Dragon Age: Elevating The Narrative

CaK over at GreyWardens.com let us know that they've published a new article titled "Dragon Age: Elevating The Narrative" that focuses on the way the storyline unfolds in Dragon Age: Origins, and what you're left with when the credits start rolling.
Where Dragon Age takes this and turns it on its head is by allowing for the possibility of some really, and I mean really, sad endings. That's what real literature does, people. That's what the great films are about.

Sixty-five years after Casablanca hit the big screen, people still remember, people still obsess, the audience still hopes that somehow, some way, Bogart just might get on that plane this time. But, would we remember if he'd flown away with Ingrid Bergman? Why are Shakespeare's tragedies the ones that lodge in our minds and hearts?

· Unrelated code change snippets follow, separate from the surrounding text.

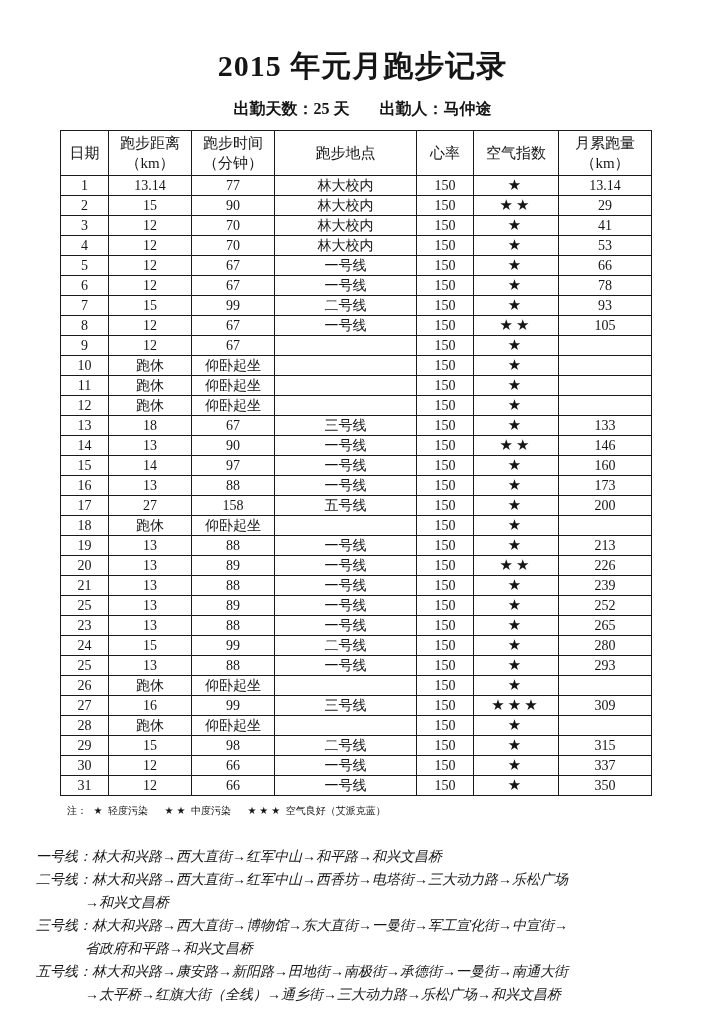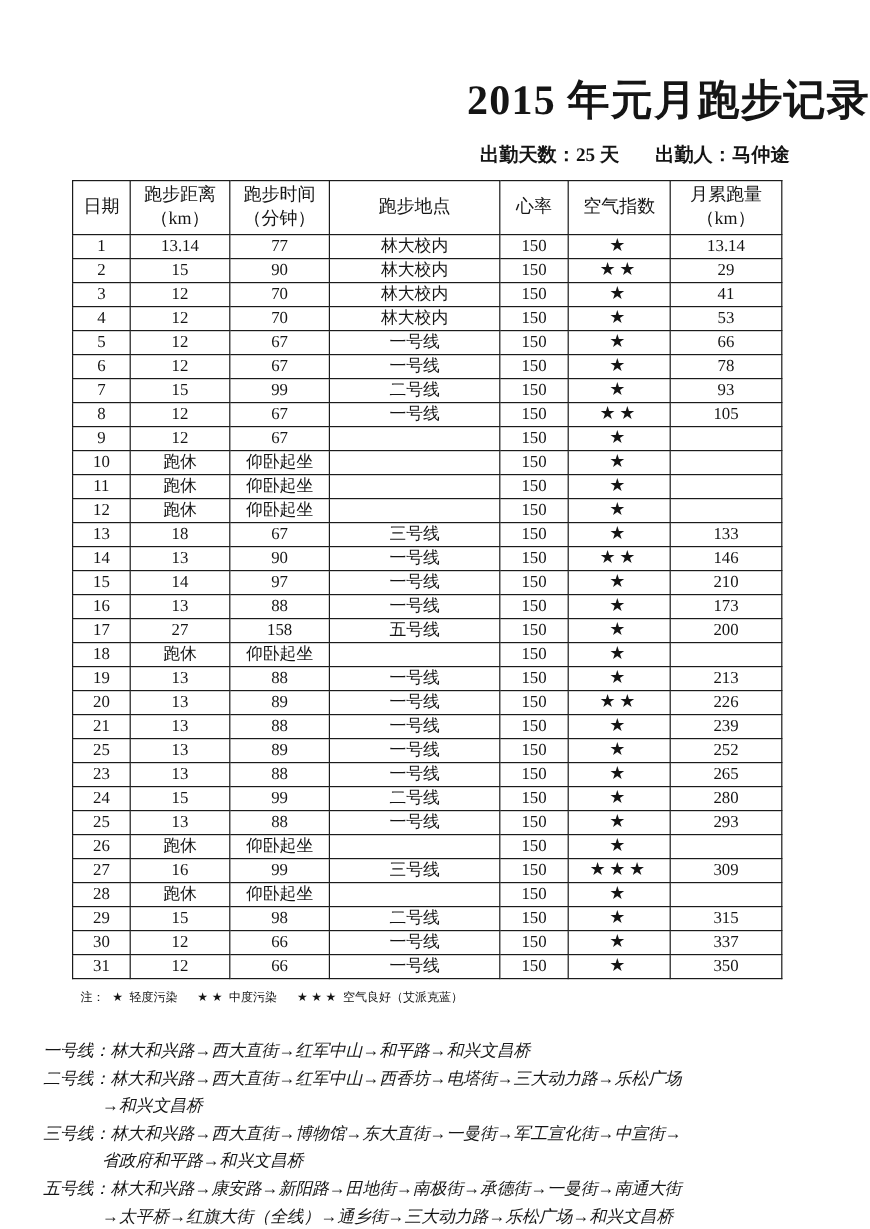"2015 年元月跑步记录" .title { font-size: 35px -> 30px; padding-top: 60px -> 46px; text-align: right -> center }
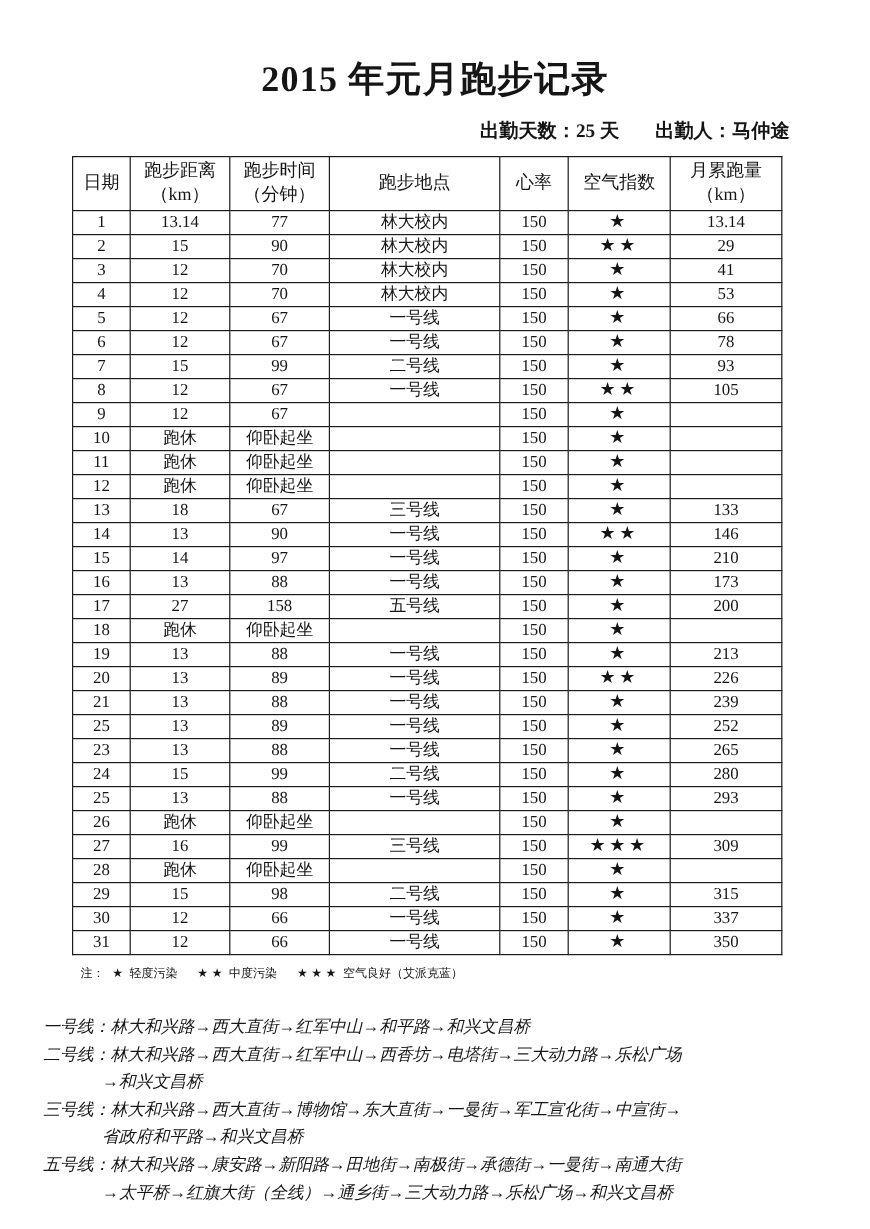"出勤天数：25 天 出勤人：马仲途" .attendance { text-align: right -> center }
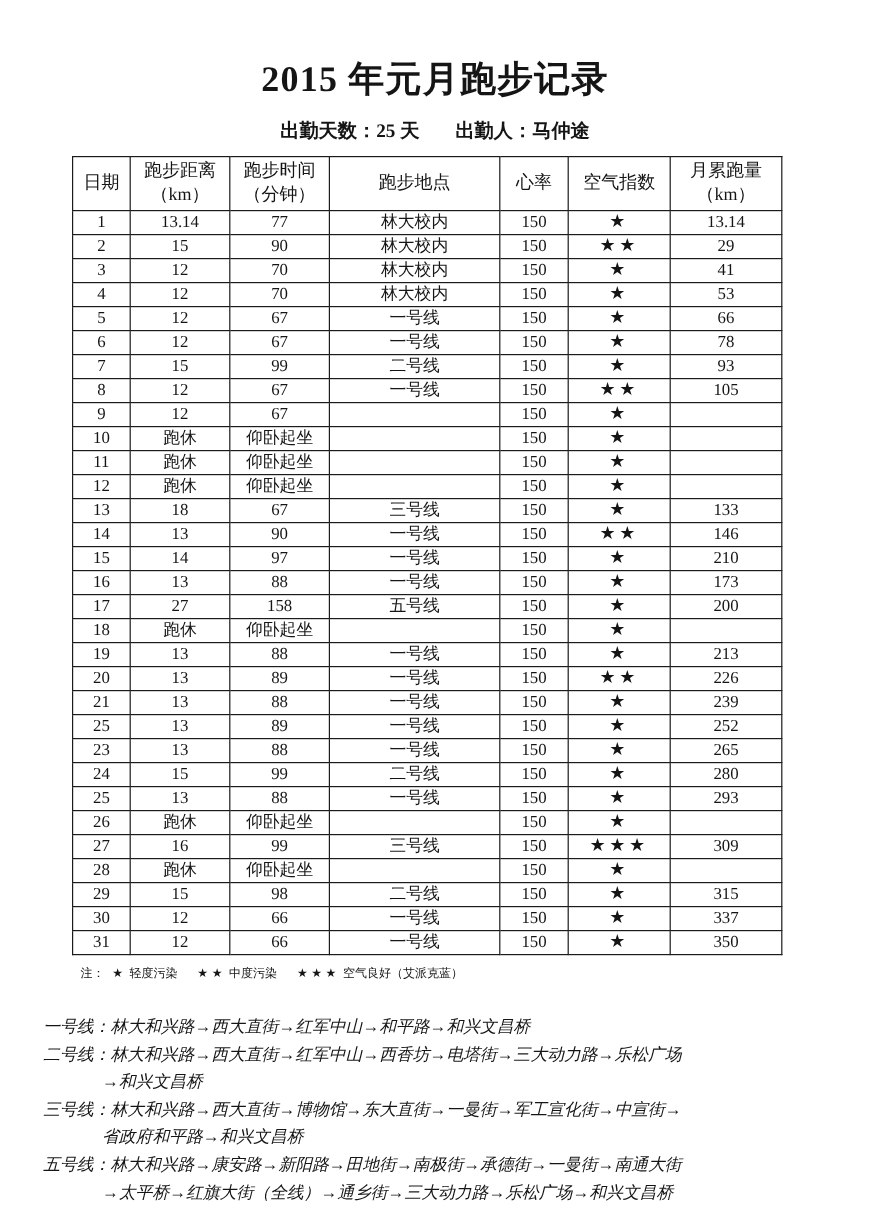"210" td { text: 210 -> 160 }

I saw my first sad film at the age of eight. Having been raised, like most children of my generation, on the saccharin happy endings of the Wonderful World of Disney, I was in for a shock when I sat through Yasha-ga-ike or Demon Pond. As the heroes sank, dead, beneath the water of their flooded village, I waited waited for the magic to happen that would being them back to life, for the fairy godmother, for the miracle, whatever . and all I got was the credits rolling up the screen.

And that is exactly how I felt as the credits rolled on my first play through of Dragon Age.
Personally, Planescape: Torment had far more emotional impact on me than DA:O or any other role-playing game in recent memory. The Nameless One's plight and his ultimate fate struck me in a way that I don't think any other game will do for a very long time.